Morton smiled, hoping that she meant it. For him, the evening had gone unimaginably well and, despite his still not knowing her name, he felt that there was now something between them. ‘I really enjoyed it, too,’ he muttered, not sure of how enthusiastic he wanted to appear in case the feeling were not mutual.
‘We should do it again,’ she said.
‘Yes, that would be great. I’m free most of the time,’ he said, instantly flushing with embarrassment at how empty he had just made his life sound.
‘Well, good night,’ she said, leaning in and kissing him on the cheek. ‘Oh!’ she gasped.
‘What?’
‘Look at that!’ she gestured over his shoulder at an old signpost across the street: HELLINGLY HOSPITAL 2.

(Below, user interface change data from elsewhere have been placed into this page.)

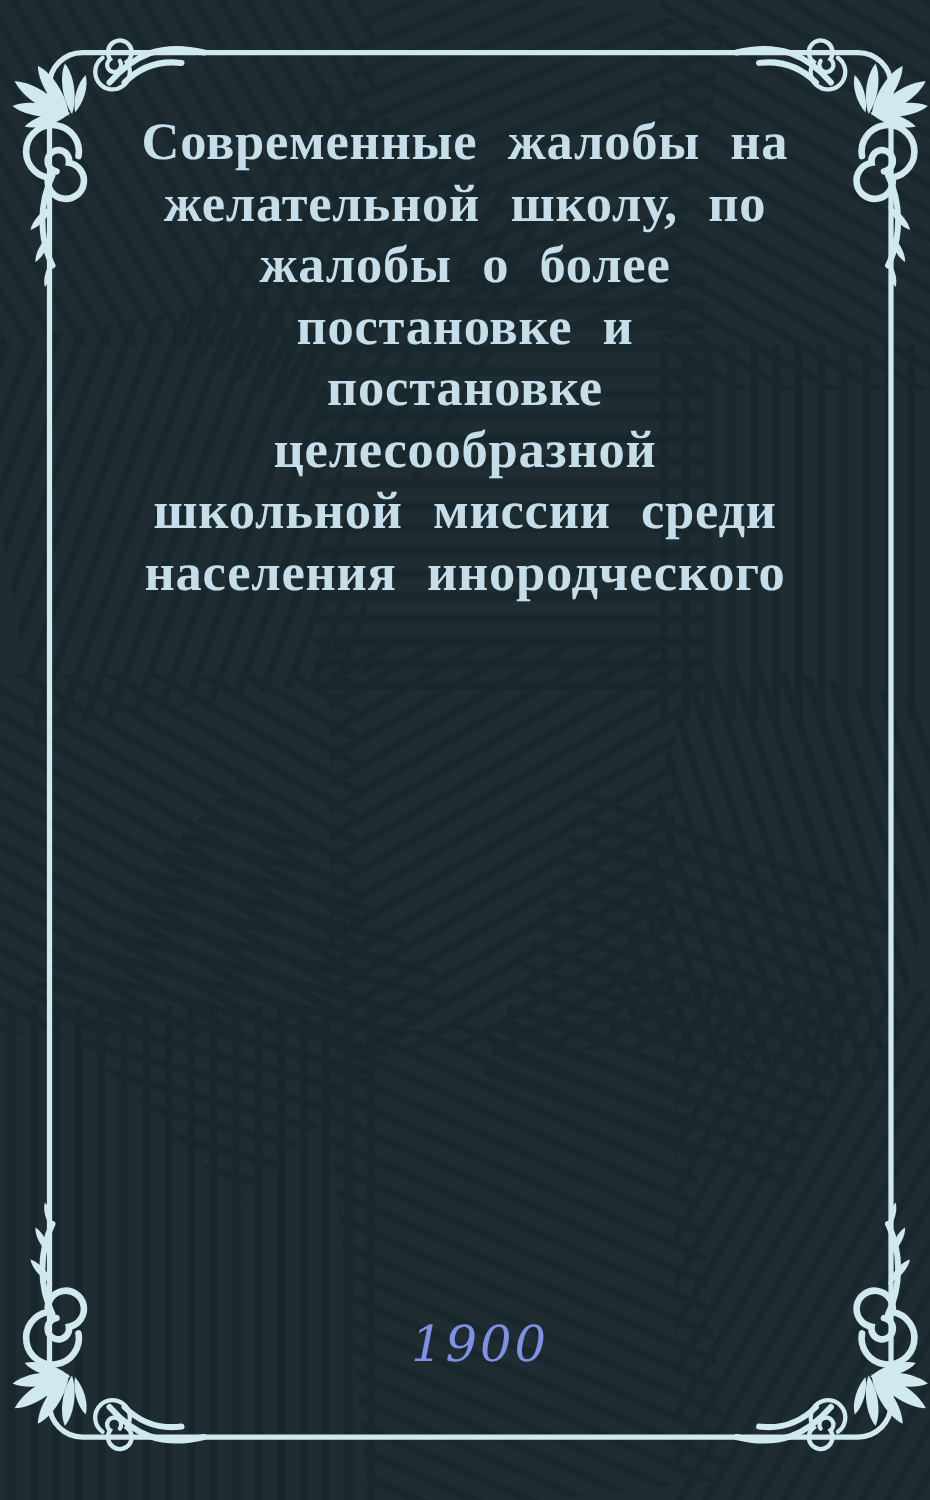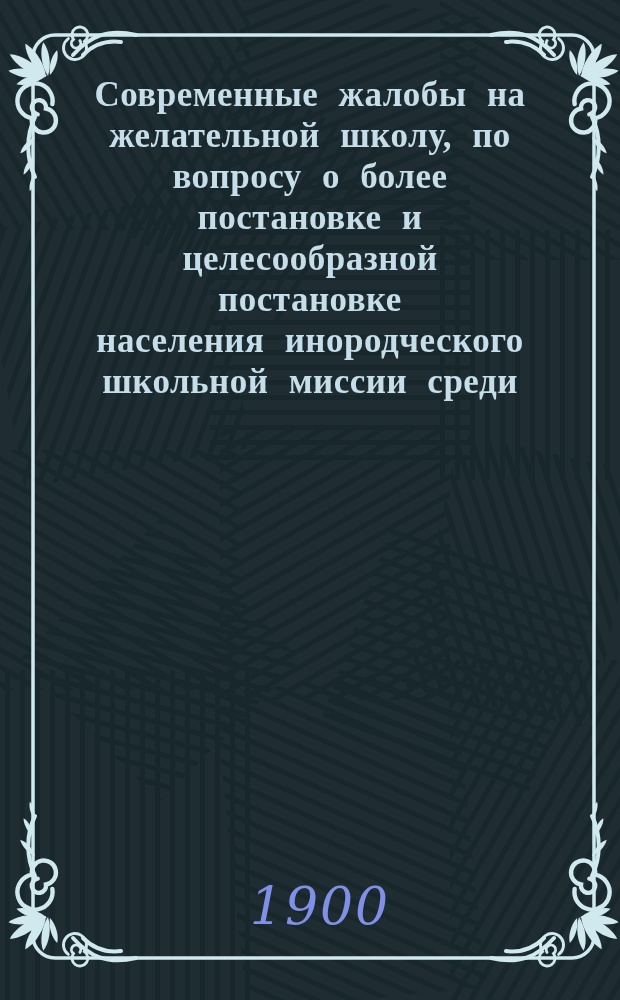--- a/index.html
+++ b/index.html
@@ -133,7 +133,7 @@
   <div class="title-block">
     <div>Современные жалобы на</div>
     <div>желательной школу, по</div>
-    <div>вопросу о более</div>
+    <div>жалобы о более</div>
     <div>постановке и</div>
     <div>целесообразной</div>
     <div>постановке</div>

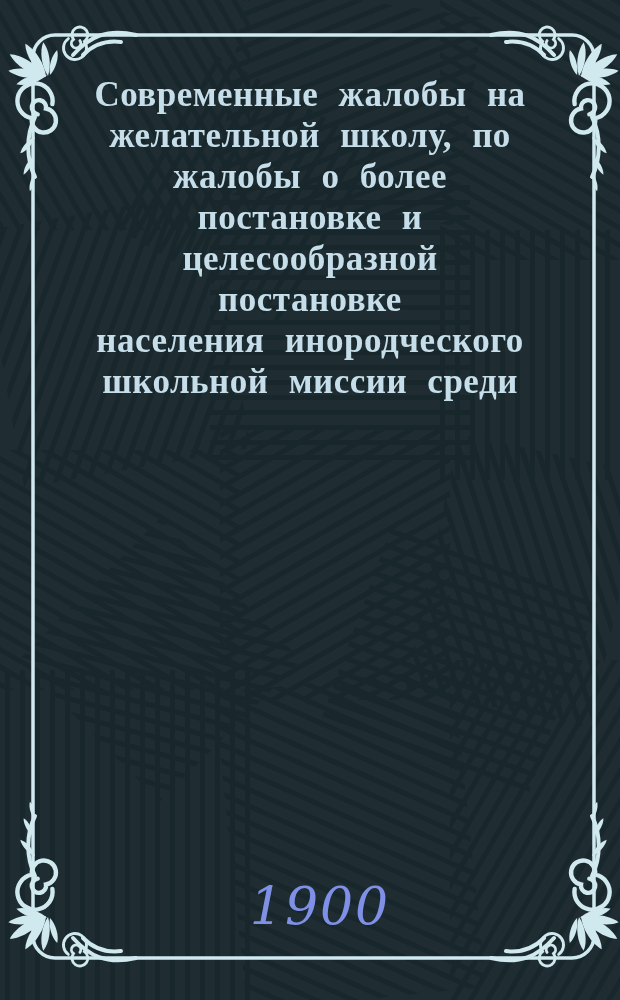--- a/index.html
+++ b/index.html
@@ -135,8 +135,8 @@
     <div>желательной школу, по</div>
     <div>жалобы о более</div>
     <div>постановке и</div>
+    <div>постановке</div>
     <div>целесообразной</div>
-    <div>постановке</div>
     <div>населения инородческого</div>
     <div>школьной миссии среди</div>
   </div>

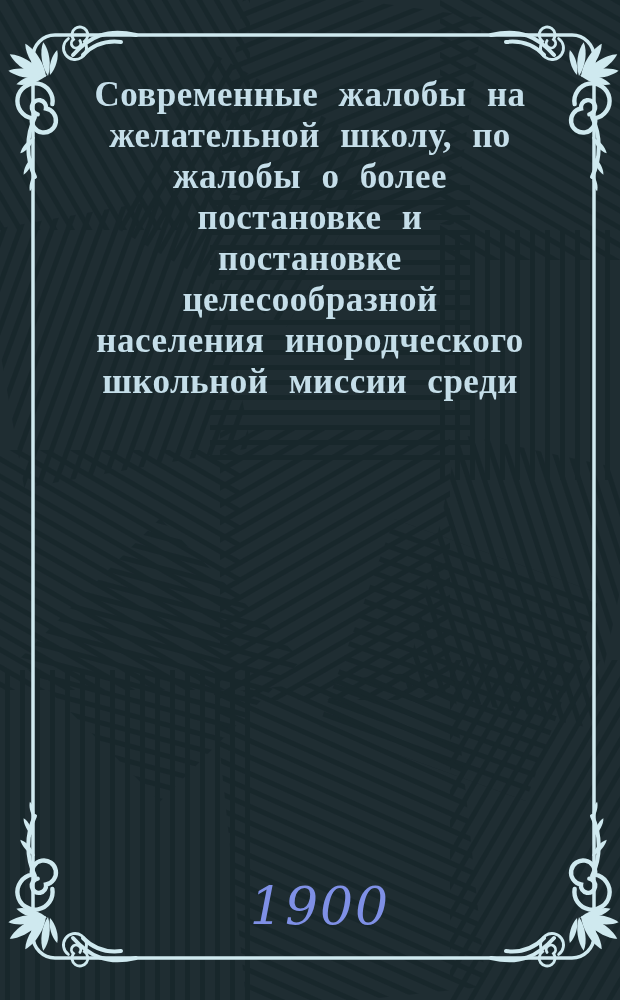--- a/index.html
+++ b/index.html
@@ -137,8 +137,8 @@
     <div>постановке и</div>
     <div>постановке</div>
     <div>целесообразной</div>
+    <div>школьной миссии среди</div>
     <div>населения инородческого</div>
-    <div>школьной миссии среди</div>
   </div>
 
   <div class="year">1900</div>

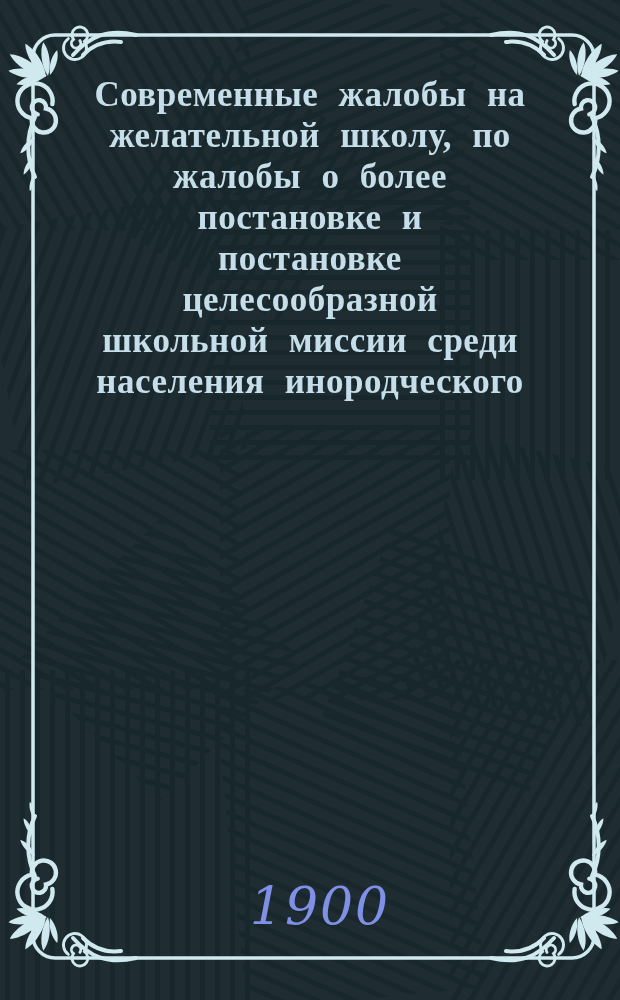--- a/index.html
+++ b/index.html
@@ -36,7 +36,7 @@
     text-align:center;
     font-family:"DejaVu Serif", serif;
     font-style:italic;
-    font-size:52px;
+    font-size:33px;
     letter-spacing:2px;
     color:var(--year-text);
     margin-left:20px;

Morton stared at the sign, wondering what had evidently got her so excited. The signpost was damaged and tilting over, appearing as though it had been struck by a car at some point.
‘Two miles away,’ she said. ‘Fancy a look around?’
‘What…now?’ he asked, looking around at the falling dusk.
‘Why not?’
The legalities of trespassing on property aside—property, which he knew to be owned now by a private housing company—it felt a very strange conclusion to what had been such a lovely evening. Despite these reservations, he said, ‘Okay, let’s go!’